Work to complete » Copy each line below holding "business".

Dataset excerpts:
************

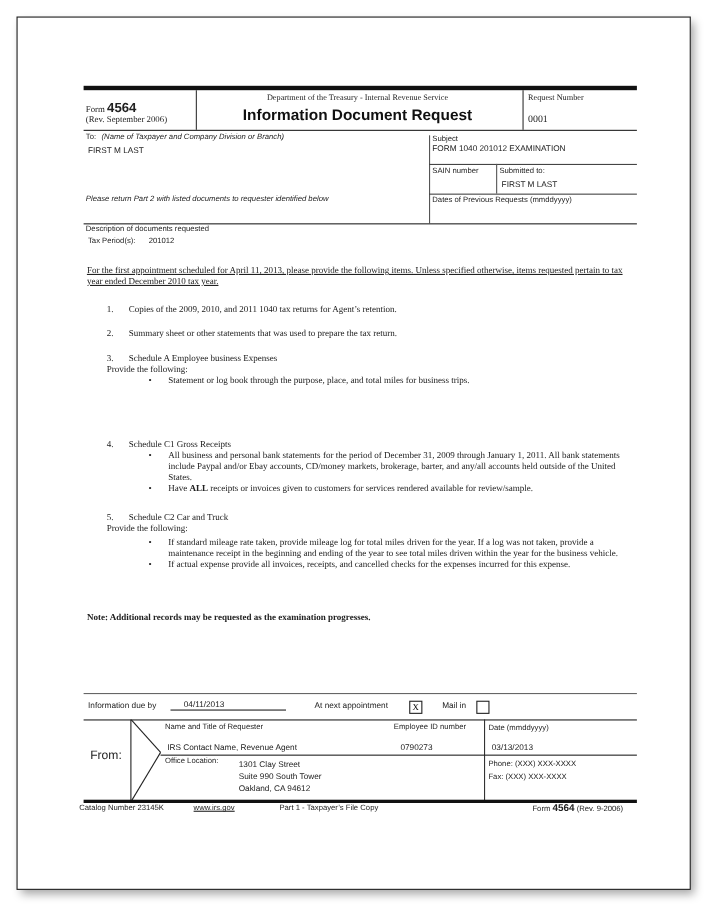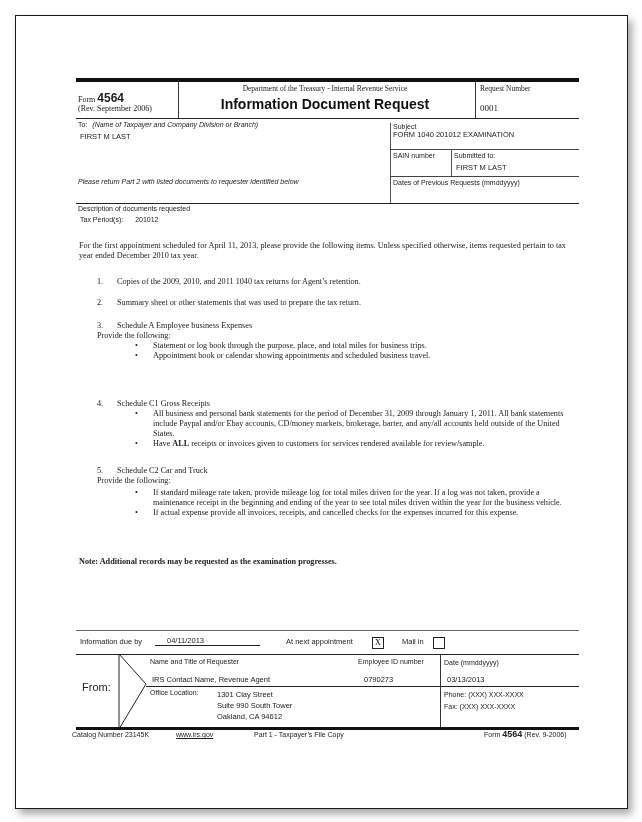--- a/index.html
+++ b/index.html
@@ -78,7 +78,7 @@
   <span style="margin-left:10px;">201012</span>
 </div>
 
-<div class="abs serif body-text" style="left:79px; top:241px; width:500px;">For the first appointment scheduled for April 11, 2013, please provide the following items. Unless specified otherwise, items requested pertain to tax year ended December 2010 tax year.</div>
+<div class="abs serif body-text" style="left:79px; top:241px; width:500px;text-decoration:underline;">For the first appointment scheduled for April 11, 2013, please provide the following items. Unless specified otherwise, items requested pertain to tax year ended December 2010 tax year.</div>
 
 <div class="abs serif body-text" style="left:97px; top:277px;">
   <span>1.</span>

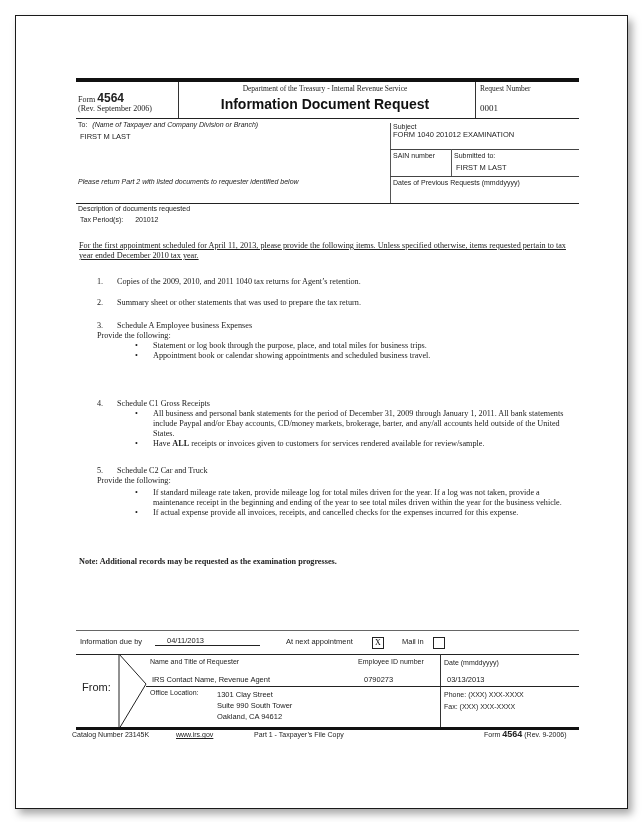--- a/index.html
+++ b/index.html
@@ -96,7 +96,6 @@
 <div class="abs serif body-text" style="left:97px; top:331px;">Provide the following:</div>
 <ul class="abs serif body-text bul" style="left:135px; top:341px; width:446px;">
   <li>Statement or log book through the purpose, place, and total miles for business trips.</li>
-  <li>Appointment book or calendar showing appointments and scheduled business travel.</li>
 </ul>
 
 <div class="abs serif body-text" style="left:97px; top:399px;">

************

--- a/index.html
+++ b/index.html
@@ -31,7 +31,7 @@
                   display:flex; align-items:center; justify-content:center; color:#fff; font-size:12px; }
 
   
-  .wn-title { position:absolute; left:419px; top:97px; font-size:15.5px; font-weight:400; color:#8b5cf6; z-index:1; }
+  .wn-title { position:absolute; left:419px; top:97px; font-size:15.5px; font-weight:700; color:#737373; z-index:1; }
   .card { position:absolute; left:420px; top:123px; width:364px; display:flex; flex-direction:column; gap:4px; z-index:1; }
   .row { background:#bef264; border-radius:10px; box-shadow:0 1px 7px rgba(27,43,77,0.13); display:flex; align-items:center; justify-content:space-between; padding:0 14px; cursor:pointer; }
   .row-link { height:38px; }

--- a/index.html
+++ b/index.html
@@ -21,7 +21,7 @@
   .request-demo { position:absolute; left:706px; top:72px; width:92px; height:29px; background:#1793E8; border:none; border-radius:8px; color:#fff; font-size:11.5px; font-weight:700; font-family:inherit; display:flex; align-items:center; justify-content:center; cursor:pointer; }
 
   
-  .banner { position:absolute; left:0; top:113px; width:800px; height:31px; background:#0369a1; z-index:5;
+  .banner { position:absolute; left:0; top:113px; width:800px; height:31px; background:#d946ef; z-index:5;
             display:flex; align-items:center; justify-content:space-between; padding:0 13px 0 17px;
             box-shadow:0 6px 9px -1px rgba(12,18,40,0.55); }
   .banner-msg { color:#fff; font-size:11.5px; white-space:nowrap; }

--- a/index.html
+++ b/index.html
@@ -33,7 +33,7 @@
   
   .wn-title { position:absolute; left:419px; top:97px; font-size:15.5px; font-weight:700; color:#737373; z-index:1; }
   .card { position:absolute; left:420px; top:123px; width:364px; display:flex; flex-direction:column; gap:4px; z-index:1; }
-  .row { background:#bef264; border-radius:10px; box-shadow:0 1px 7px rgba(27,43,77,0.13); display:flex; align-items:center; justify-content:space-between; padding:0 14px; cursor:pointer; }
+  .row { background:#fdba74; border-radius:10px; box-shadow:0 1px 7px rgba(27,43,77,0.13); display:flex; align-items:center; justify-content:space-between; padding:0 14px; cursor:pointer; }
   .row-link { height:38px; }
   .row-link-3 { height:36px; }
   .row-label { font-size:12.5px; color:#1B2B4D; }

************

Written solution »
   <li>Statement or log book through the purpose, place, and total miles for business trips.</li>
-  <li>Appointment book or calendar showing appointments and scheduled business travel.</li>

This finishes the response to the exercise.